SteveL-MSFT avatar Feb 28 '20 05:02 SteveL-MSFT

@ might mean 0x0...

msftrncs avatar Feb 28 '20 05:02 msftrncs

If you look at the traces on the actual bytes received, it's 0x40 which is the at sign. Not sure where that is coming from.

SteveL-MSFT avatar Feb 28 '20 05:02 SteveL-MSFT

Seems that PSRL uses @ to mean unknown input.

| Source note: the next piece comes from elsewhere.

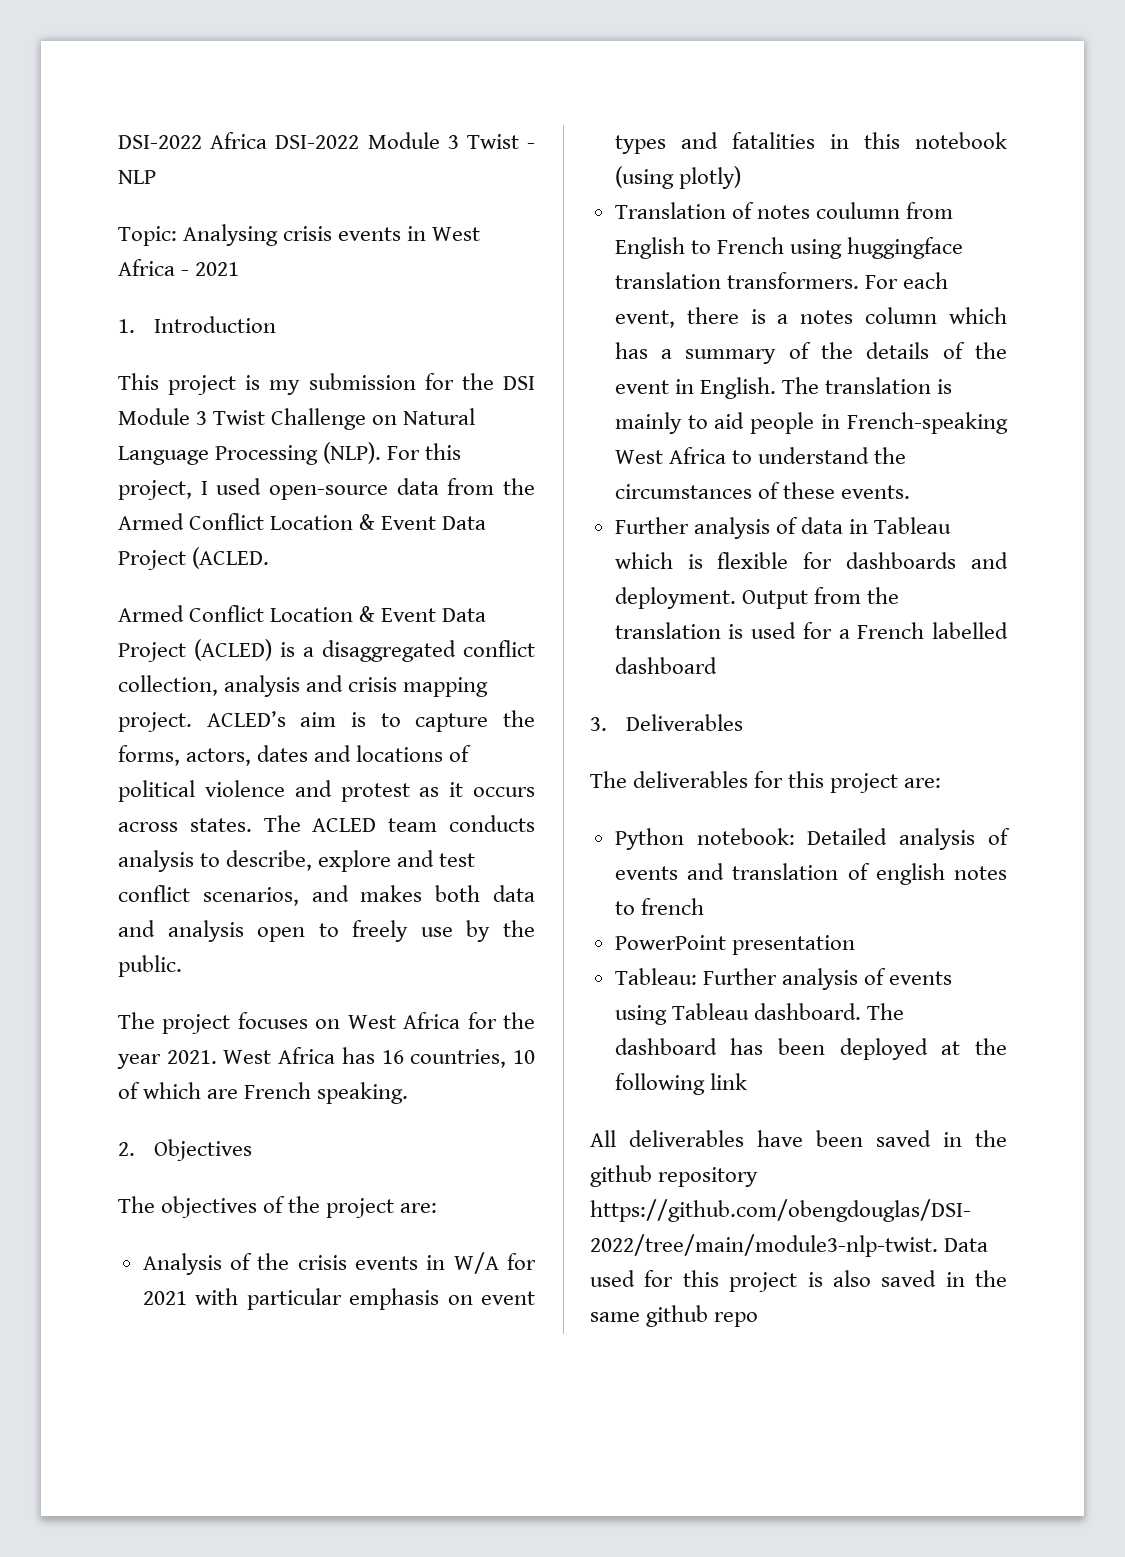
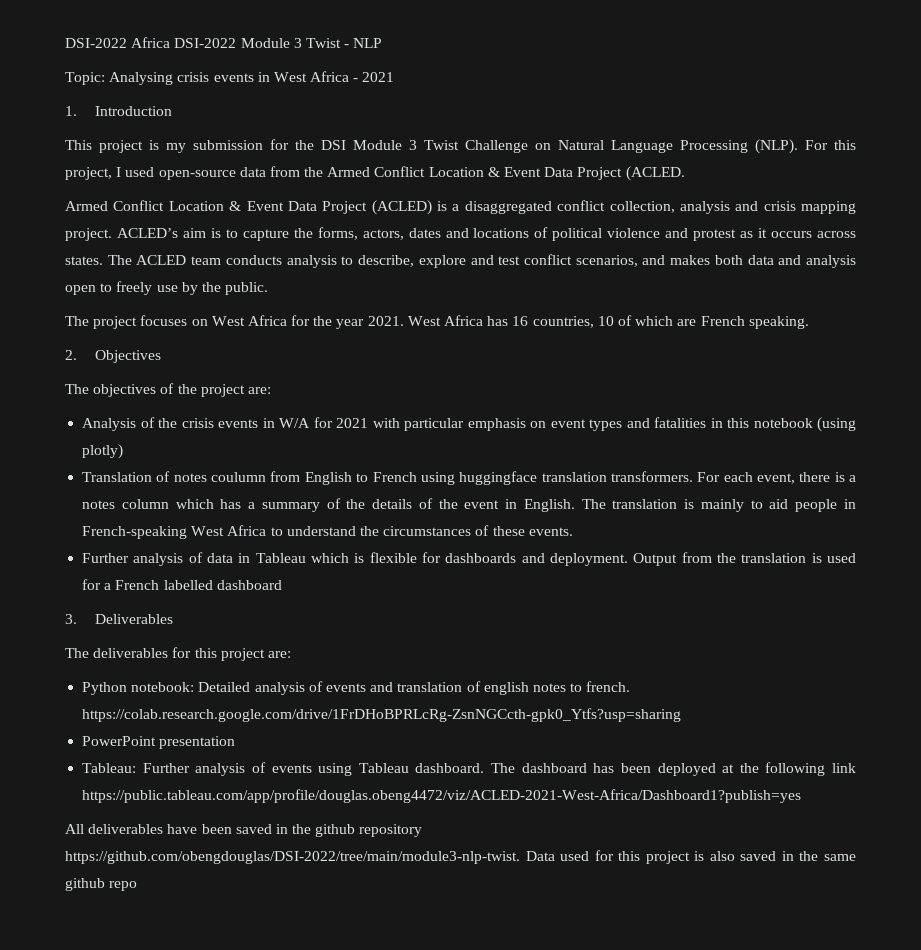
[640,898,704,915] french -> [586,681,631,692] [82,708,682,722] french. https://colab.research.google.com/drive/1FrDHoBPRLcRg-ZsnNGCcth-gpk0_Ytfs?usp=sharing
(747, 1081) none -> [82,789,802,803] https://public.tableau.com/app/profile/douglas.obeng4472/viz/ACLED-2021-West-Africa/Dashboard1?publish=yes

SteveL-MSFT avatar Feb 28 '20 05:02 SteveL-MSFT

@SteveL-MSFT the iTerm2 supports cursor report, and IIRC the azshell works fine in your iTerm2 terminal, so what you see might not be related to this particular issue, but might be a .NET Core issue. Given that the azshell works as a standalone executable, can you maybe try separating Enter-AzShell out from PowerShell and make it a standalone .NET Core application and see if that works?

daxian-dbw avatar Feb 28 '20 05:02 daxian-dbw

@daxian-dbw yeah, I'll try that out tomorrow

SteveL-MSFT avatar Feb 28 '20 06:02 SteveL-MSFT

So I fixed my issue by reading from stdin for user input instead of using the Console APIs.